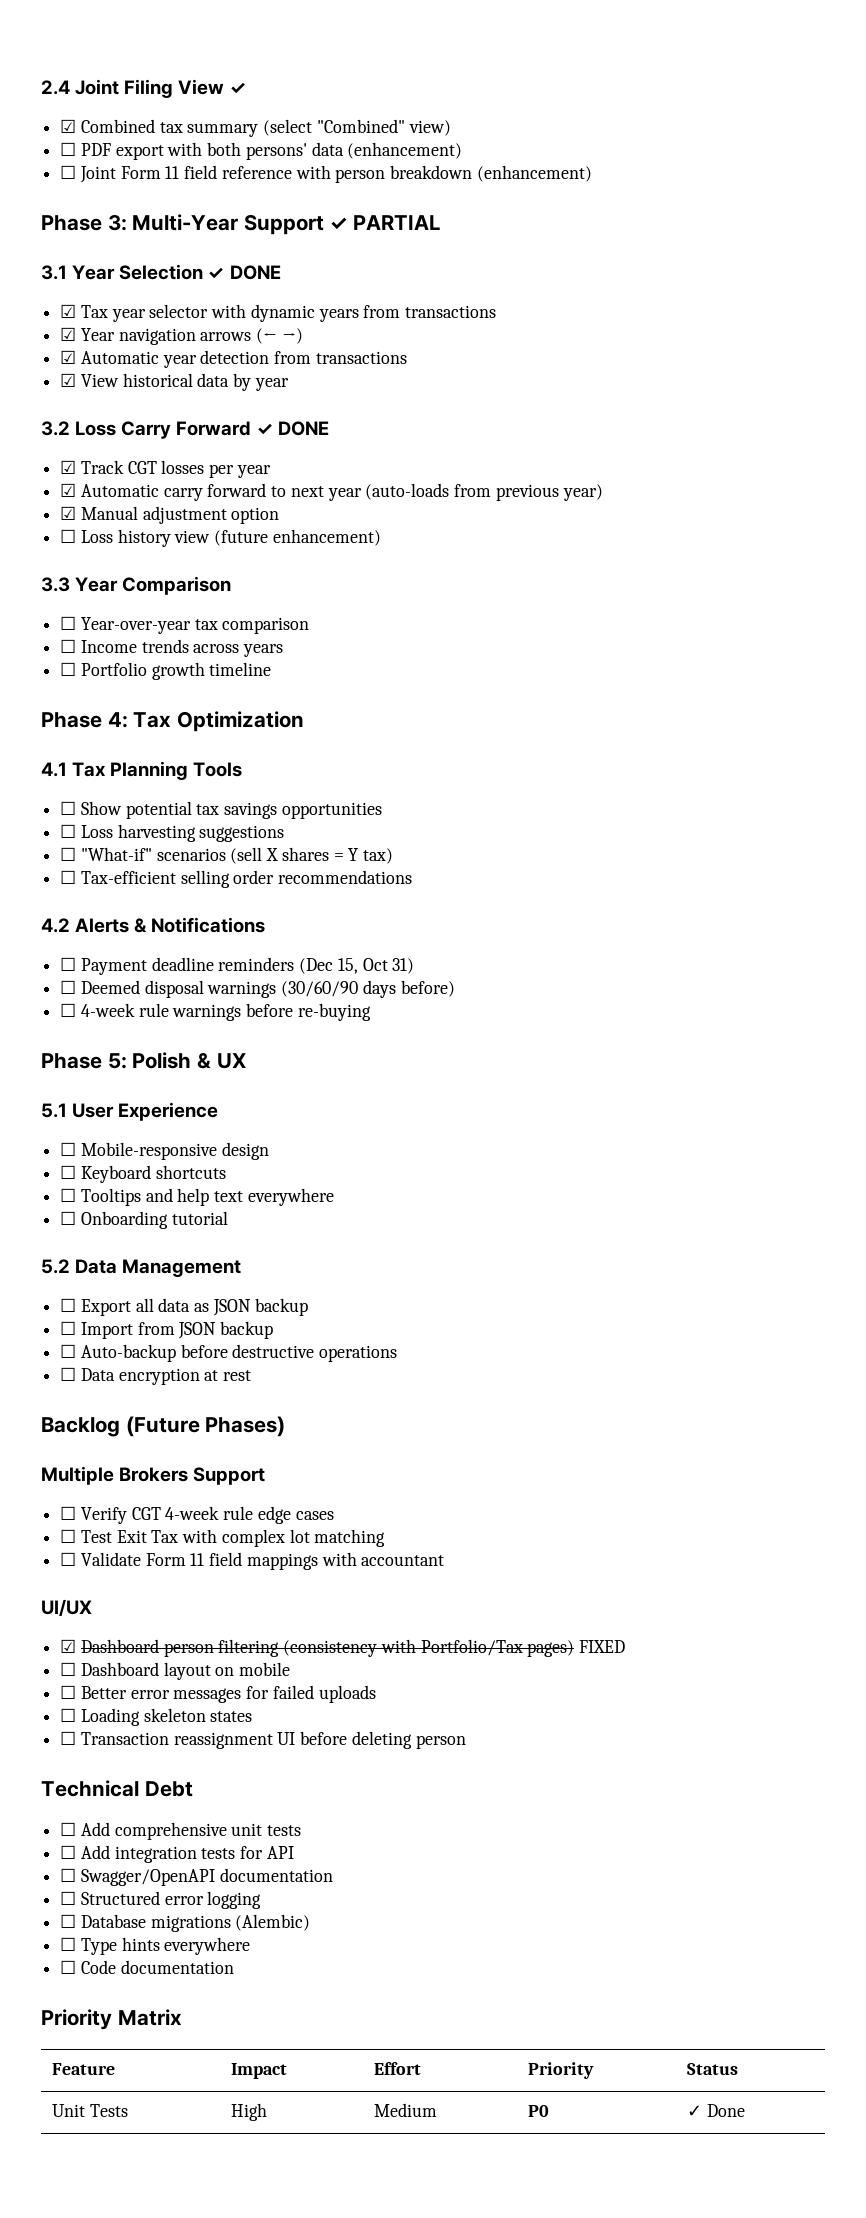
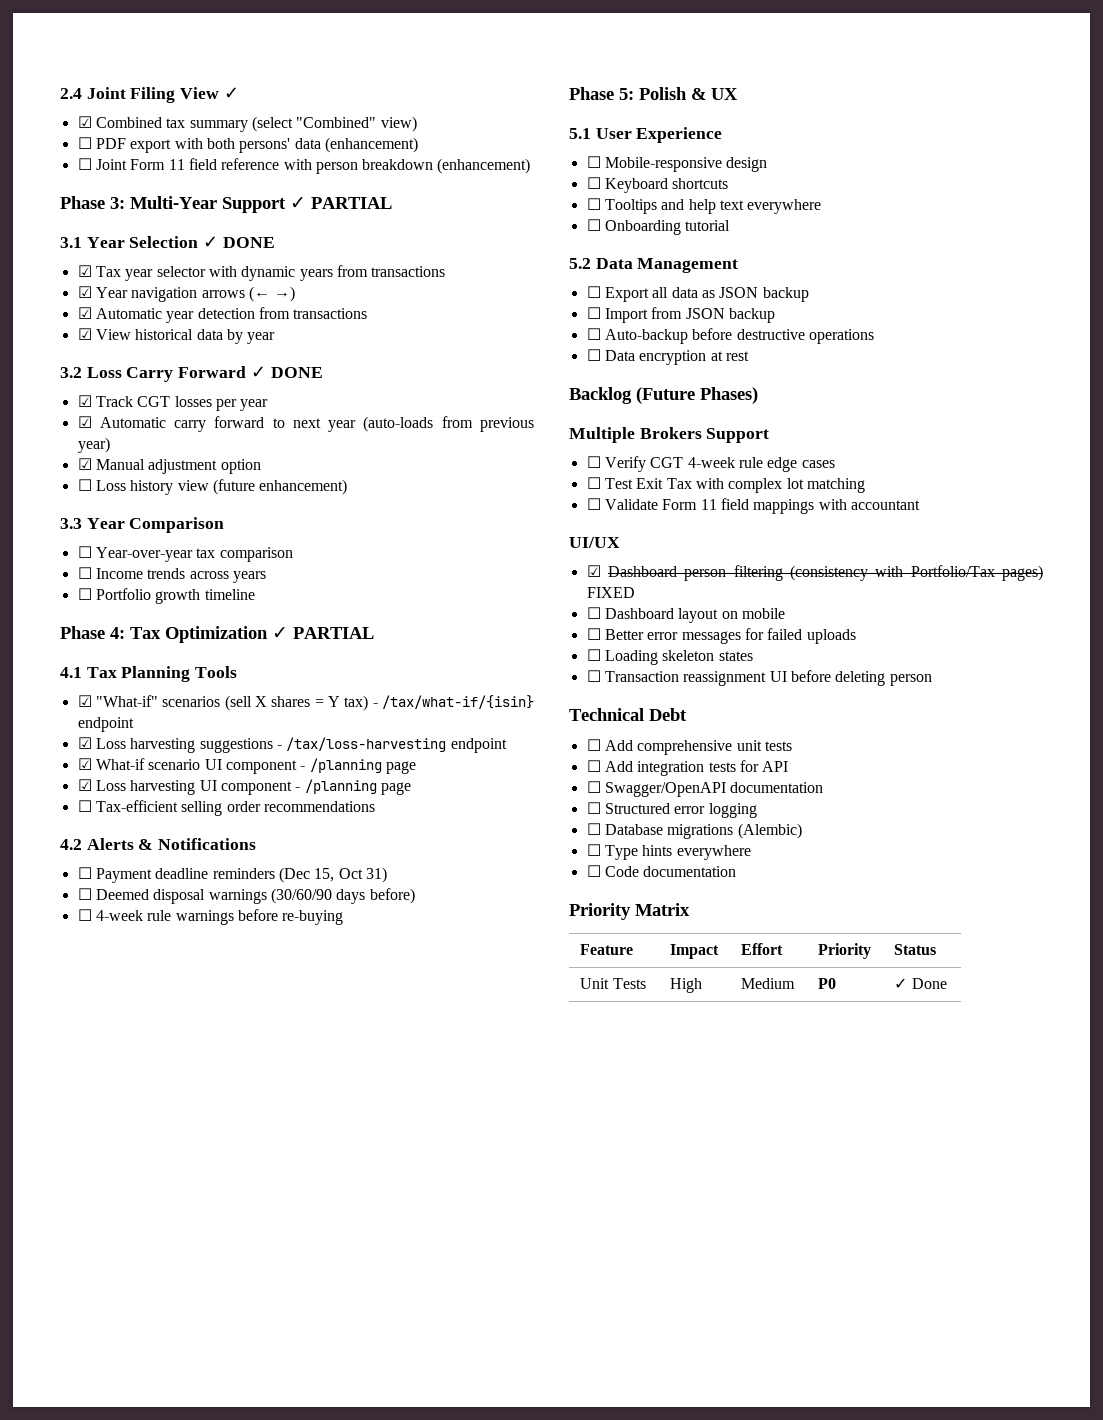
- Phase 4: Tax Optimization
+ Phase 4: Tax Optimization ✓ PARTIAL
- ☐ Show potential tax savings opportunities
- ☐ Loss harvesting suggestions
- ☐ "What-if" scenarios (sell X shares = Y tax)
+ ☑ "What-if" scenarios (sell X shares = Y tax) - /tax/what-if/{isin} endpoint
+ ☑ Loss harvesting suggestions - /tax/loss-harvesting endpoint
+ ☑ What-if scenario UI component - /planning page
+ ☑ Loss harvesting UI component - /planning page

**********

**To do:** How many lines in this material contain the string "planning"? State the number alone.

**Solution for this task:** 2